WORK TO BE COMPLETED → Locate the line containing "you should be" in the entries below, then retype it and every later line exactly, leaving out pictures.

[Web document revisions]
○ ○ ○

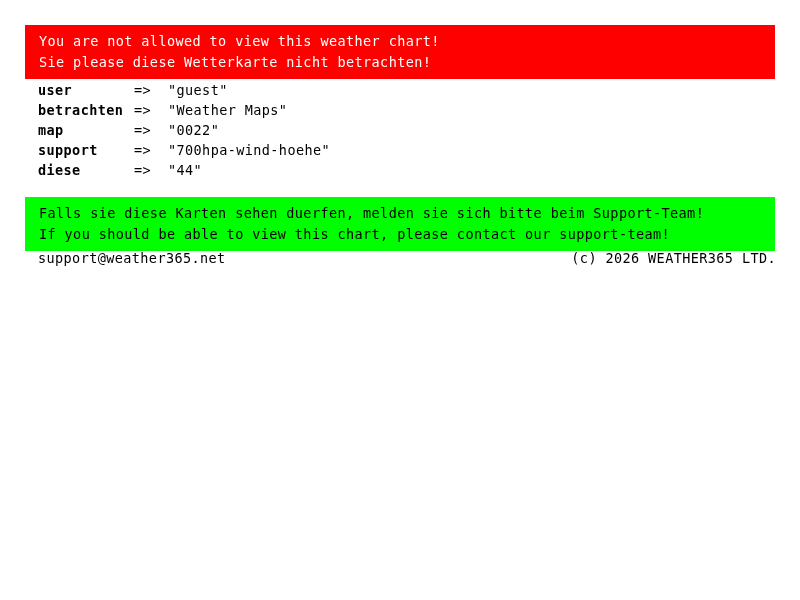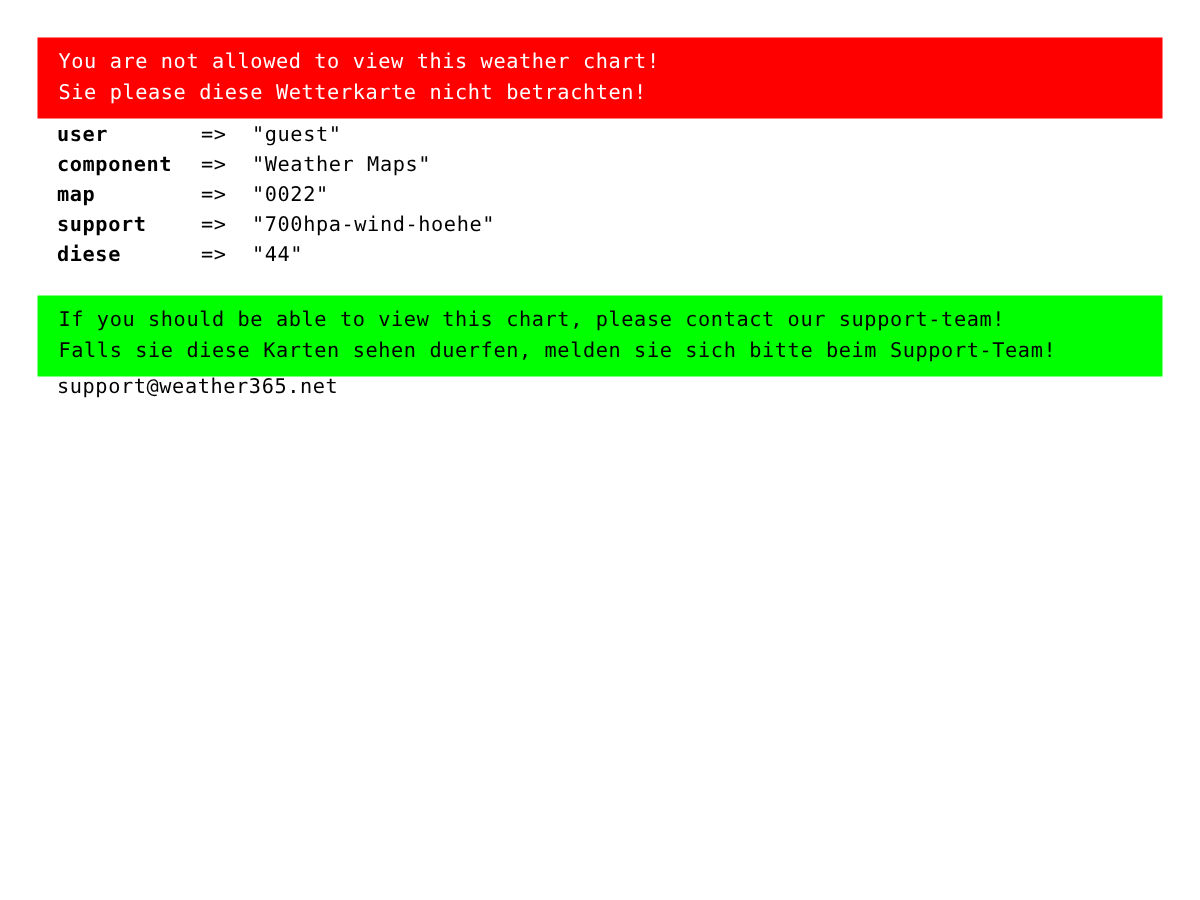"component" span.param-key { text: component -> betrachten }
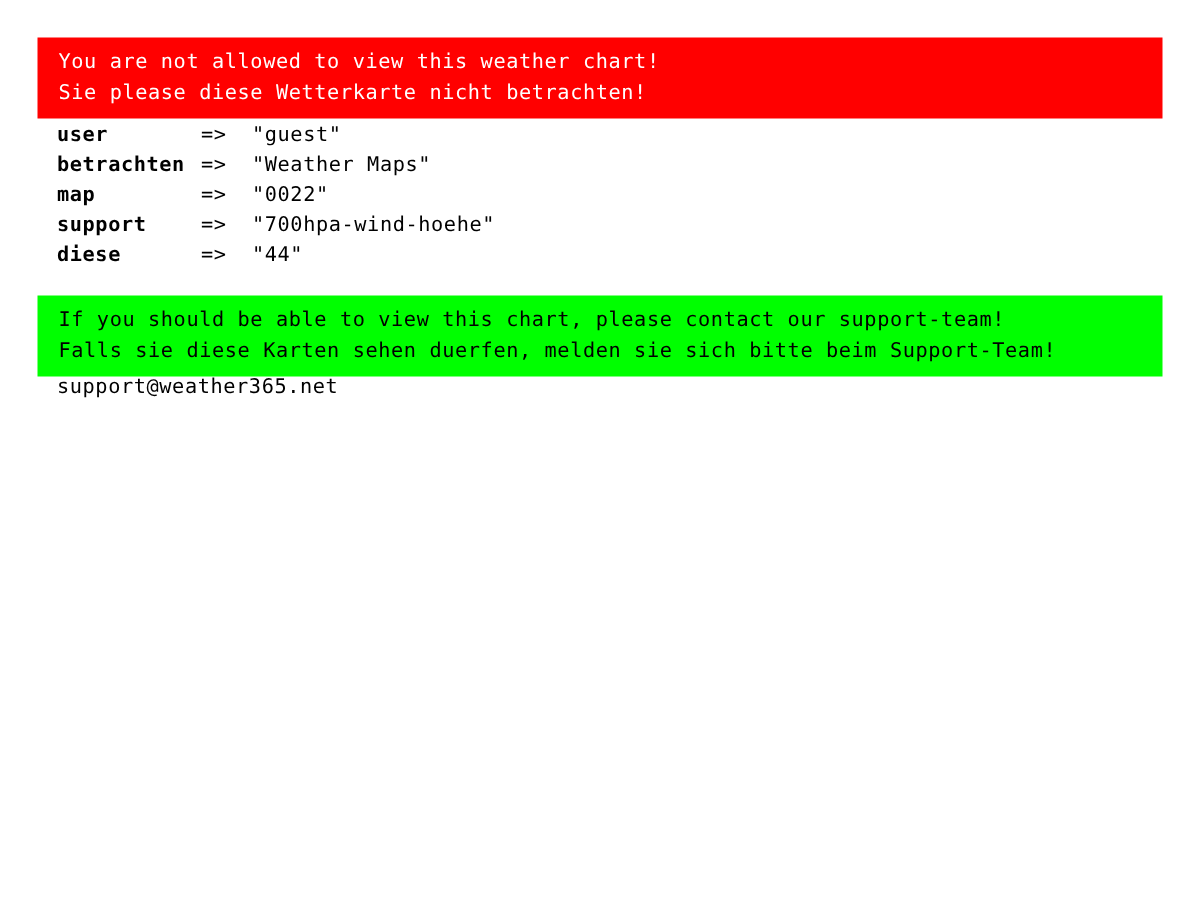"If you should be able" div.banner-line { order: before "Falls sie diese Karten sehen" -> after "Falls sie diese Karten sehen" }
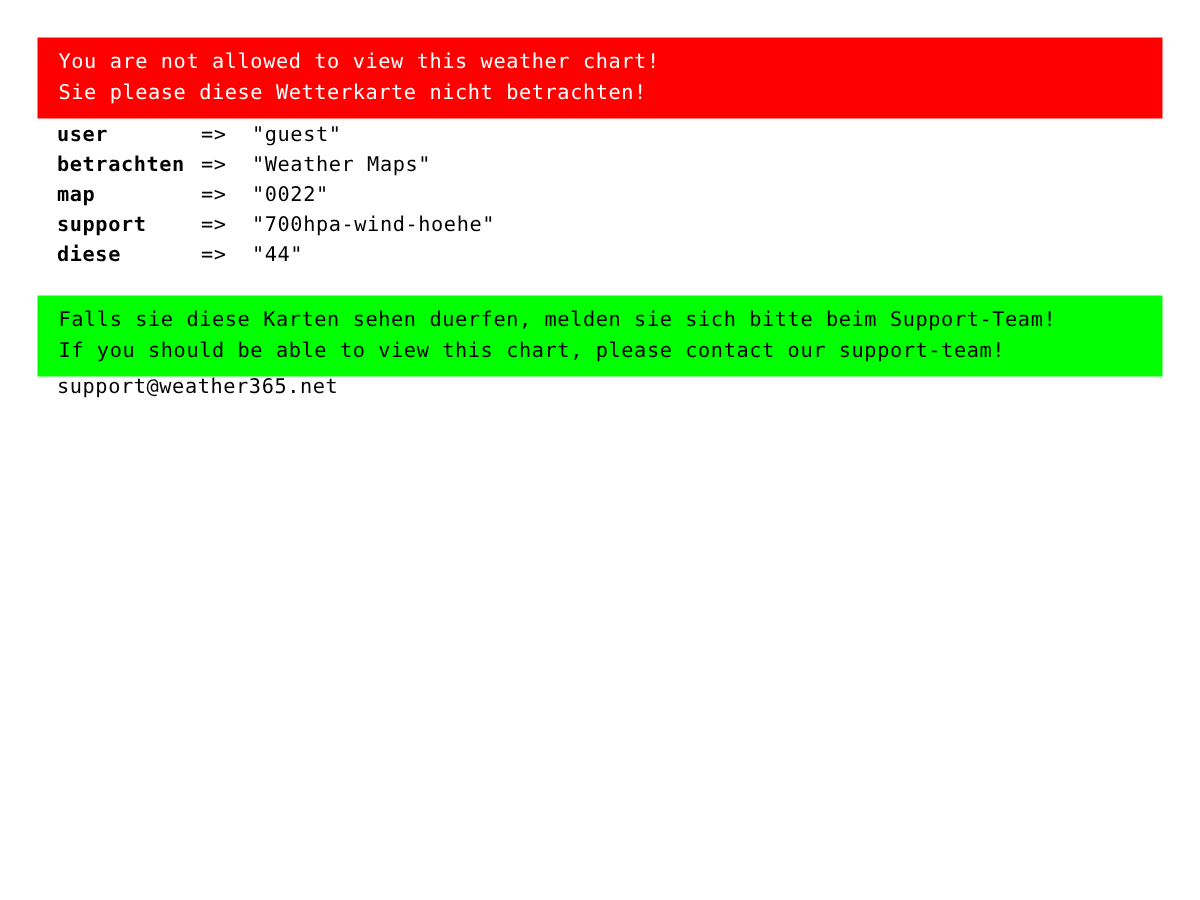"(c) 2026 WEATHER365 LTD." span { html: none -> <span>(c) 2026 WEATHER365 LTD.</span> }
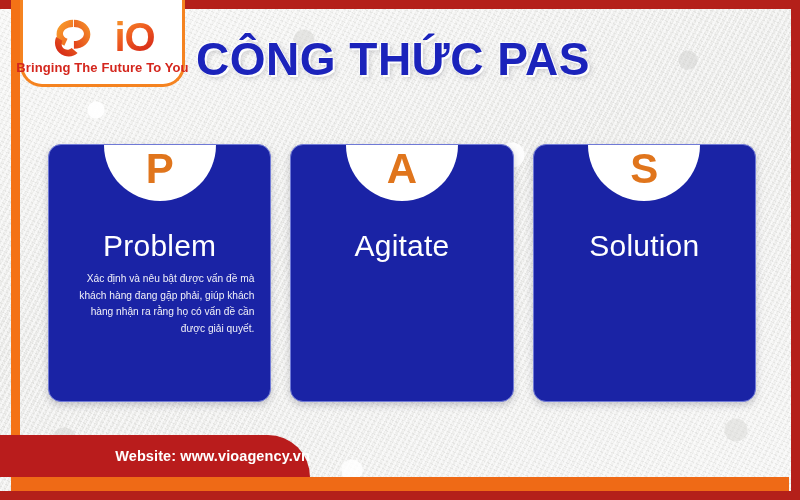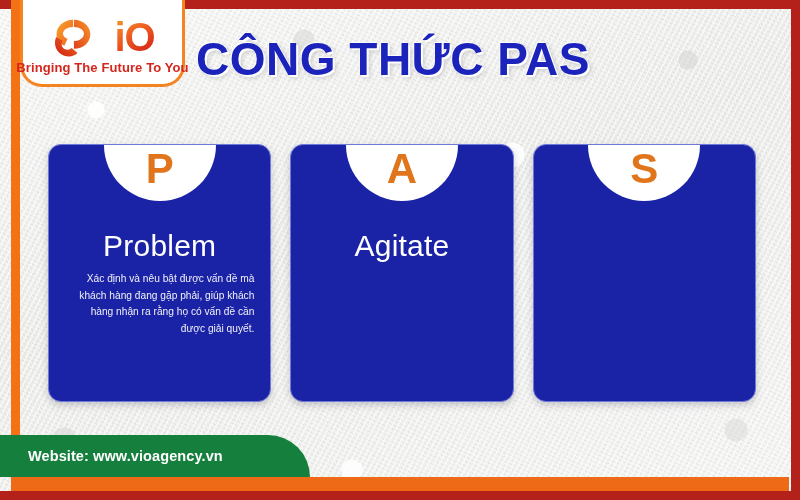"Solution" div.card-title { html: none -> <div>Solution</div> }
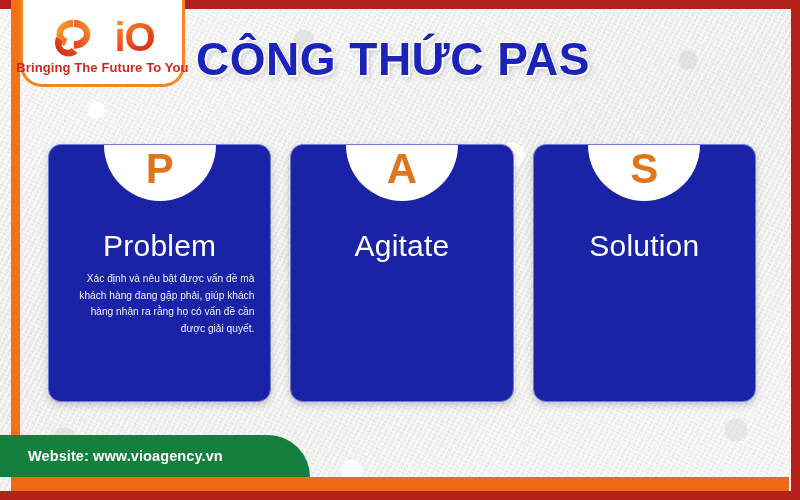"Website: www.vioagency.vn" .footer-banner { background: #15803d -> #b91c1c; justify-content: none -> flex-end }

○ ○ ○

OUTPUT FOR THIS TASK →
"If you should be able" div.banner-line { order: before "Falls sie diese Karten sehen" -> after "Falls sie diese Karten sehen" }
"(c) 2026 WEATHER365 LTD." span { html: none -> <span>(c) 2026 WEATHER365 LTD.</span> }
"Solution" div.card-title { html: none -> <div>Solution</div> }
"Website: www.vioagency.vn" .footer-banner { background: #15803d -> #b91c1c; justify-content: none -> flex-end }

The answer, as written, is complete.